Shouldn't one design their systems so that a single machine rebooting is not fat...

chris_wot · on May 8, 2014

Depends on the environment. If you are a big enough business, then yes this would be a good idea. Otherwise, if you are small and don't have much money for infrastructure then perhaps not.

Though I have to ask: why do you reboot your servers every 24 hours?

valarauca1 · on May 8, 2014

I was gonna say 24 hours is short. I think a good time is about ~1 month. I know HP-UX suggests 2 weeks, and that OS has a history of 10-15 years up time, stupid y2K bug killing server up times.

laumars · on May 8, 2014

> "Shouldn't one design their systems so that a single machine rebooting is not fatal?"

In an ideal world yes. Not everybody has that opportunity though.

> "Generally I make my servers reboot at least once every 24 hours."

That can't be true. There's Belkin routers out there with greater uptimes. Christ, I think even my old Windows ME PC had longer uptimes than that!

No sane sysadmin would reboot a server multiple times a day. If nothing else, it's just a needless waste of electricity and any other resources it might drain during the power cycle (eg network IO if a SAN hosted VM).

I'm amazed at the just how much some people will exaggerate figures to make a point....

_3u10 · on May 9, 2014

What if reproducibility is more important than uptime?

How does memory fragmentation affect performance after more than 24 hours?

What happens when your server has to restart from a cold cache scenario?

What happens when your server is down?

What about that setting that a sys admin manually applied to the server 6 months ago to fix some issue and isn't in saved in the server config?

By forcing a condition people try to avoid you get good at dealing with those situations.

How often do your database servers actually fail over?

How confident are you in your code and systems to actually fail over properly?

How do you prime the caches when your memcached servers reboot?

laumars · on May 12, 2014

> What if reproducibility is more important than uptime?

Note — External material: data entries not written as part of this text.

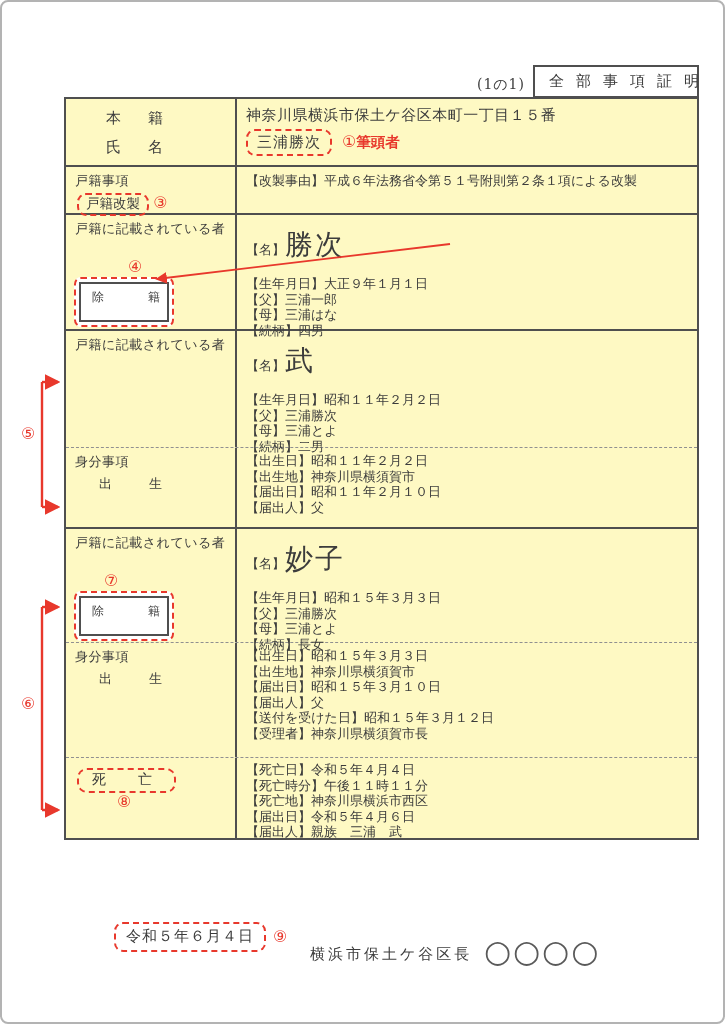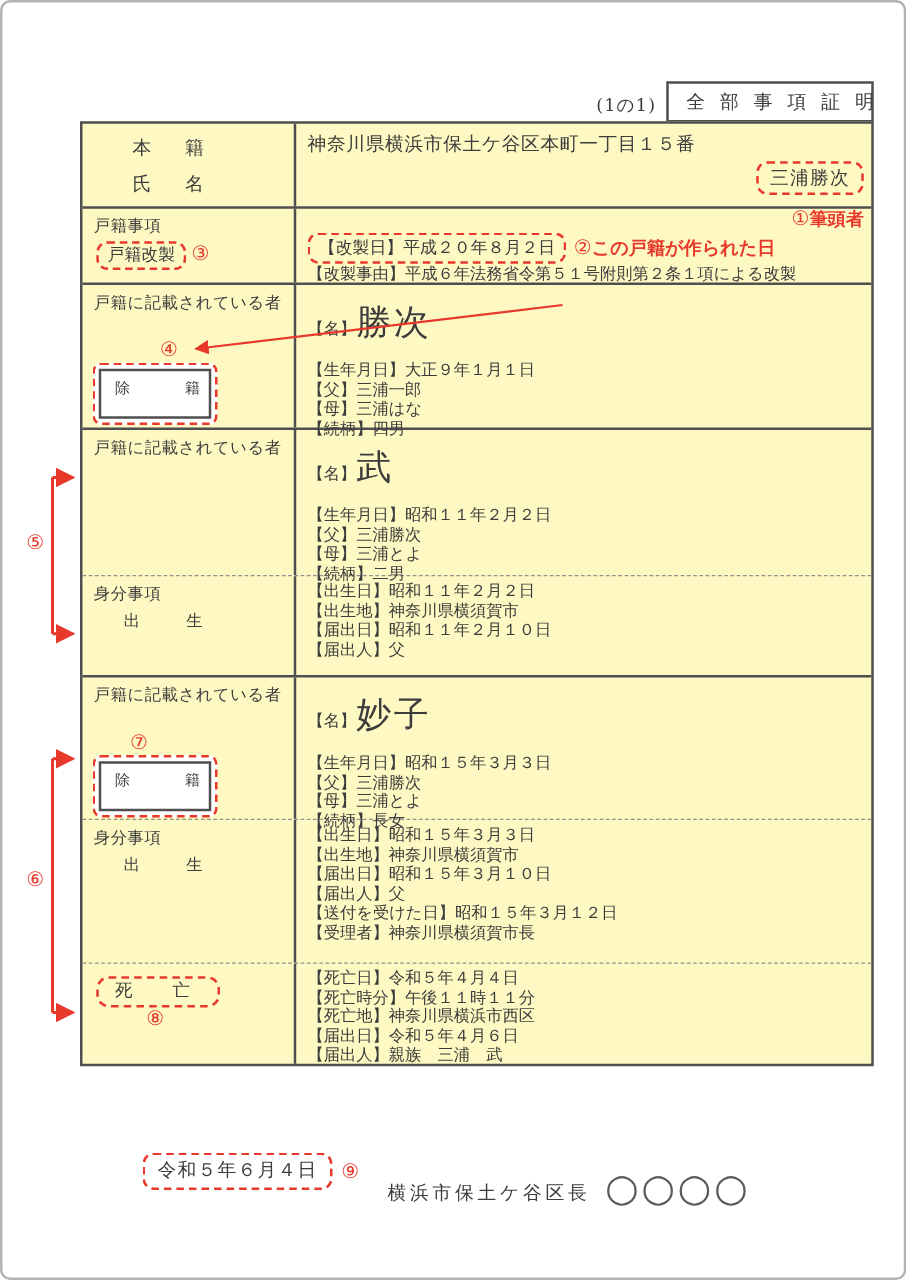--- a/index.html
+++ b/index.html
@@ -19,23 +19,23 @@
   .solid-top{border-top:2px solid #4f4f4f;}
   .dash-top{border-top:1px dashed #909090;}
   .cl{width:171px; flex:0 0 171px; border-right:2px solid #4f4f4f; box-sizing:border-box; padding:5px 4px 0 9px; position:relative; font-size:13px;}
   .cr{flex:1; box-sizing:border-box; padding:5px 6px 0 9px; font-size:13px; position:relative;}
   .ln{line-height:15.5px; white-space:nowrap;}
   .row-label{font-size:13px; letter-spacing:0.5px; white-space:nowrap;}
   
   .r1{height:66px;}
   .base-labels div{font-size:15px; letter-spacing:6px; line-height:29px; padding-left:31px; white-space:nowrap;}
   .honseki-val{font-size:15px; letter-spacing:0.5px; margin-top:2px; white-space:nowrap;}
-  .name-line{margin-top:4px; display:flex; align-items:flex-end; gap:10px;flex-direction:column;}
-  
-  .r2{height:61px;}
+  .name-line{margin-top:4px; display:flex; align-items:center; gap:10px;}
+  
+  .r2{height:48px;}
   .kaisei-line{margin-top:14px; display:flex; align-items:center; gap:6px;}
   .kaisei-reason{margin-top:1px;}
   .name-row{margin:6px 0 12px 0; white-space:nowrap;}
   .name-kakko{font-size:13px;}
   .big-name{font-size:28px; letter-spacing:2px;}
   .status-sub{margin:4px 0 0 24px; letter-spacing:12px; white-space:nowrap;}
   .redbox{border:2px dashed #e8382c; border-radius:9px;}
   .name-box{display:inline-block; padding:2px 9px; font-size:15px; letter-spacing:1px;}
   .kaisei-box{display:inline-block; padding:0 7px 1px 7px; margin:3px 0 0 2px; font-size:13.5px; white-space:nowrap;}
   .date-inline-box{display:inline-block; padding:1px 7px 2px 7px; font-size:13.5px; white-space:nowrap;}
@@ -90,24 +90,20 @@
 
     <div class="row r2 solid-top">
       <div class="cl">
         <div class="row-label">戸籍事項</div>
         <div>
           <span class="redbox kaisei-box">戸籍改製</span>
           <span class="cnum">③</span>
         </div>
       </div>
       <div class="cr">
-        <div class="kaisei-line">
-          <span class="redbox date-inline-box">【改製日】平成２０年８月２日</span>
-          <span class="sans-red"><span class="cnum">②</span><span>この戸籍が作られた日</span></span>
-        </div>
         <div class="ln kaisei-reason">【改製事由】平成６年法務省令第５１号附則第２条１項による改製</div>
       </div>
     </div>
 
     <div class="row solid-top" style="height:116px">
       <div class="cl">
         <div class="row-label">戸籍に記載されている者</div>
         <span class="cnum num4">④</span>
         <div class="stamp-wrap pos-stamp1">
           <div class="stamp">除　籍</div>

Reboots aren't something you need to reproduce multiple times a day

> How does memory fragmentation affect performance after more than 24 hours?

If this is a massive issue then your server daemon is piss poor. However I think you're just clutching at straws here.

> What happens when your server has to restart from a cold cache scenario?

That doesn't mean you have to reboot your server several times a day

> What happens when your server is down?

It would only be down because you're rebooting the bloody thing :p

> What about that setting that a sys admin manually applied to the server 6 months ago to fix some issue and isn't in saved in the server config?

You don't need to reboot a live server several times a day to apply and test server config.

> By forcing a condition people try to avoid you get good at dealing with those situations.

Advocating repeatedly breaking live servers as practice to know what to do when they break accidentally is the dumbest thing I've read in a while. I don't need to repeatedly walk in front of a bus to learn not to walk in front of a bus. If you need to practice test scenarios then do so on a test system - that's what they're there for!

> How often do your database servers actually fail over?

Through my own negligence? They haven't yet. Through dodgy code rushed live by our developers; more often that I'd like to admit.

> How confident are you in your code and systems to actually fail over properly?

Code: not very. But I don't manage that. Systems: very confident. But I do sane load and disaster testing on test systems; and monitoring and logging on all systems to highlight potential issues before they completely snap.

> How do you prime the caches when your memcached servers reboot?

We're not stupid enough to reboot all our live infrastructure (and their redundancies) when they're in use. Let alone to do it multiple times a day.

--------------------------------------------

You're not convincing me that you need to reboot your servers multiple times a day; if anything, you're just convincing me that you don't have a proper dev and test infrastructure in place. And that's far more dangerous than any of the other issues you or I've raised thus far.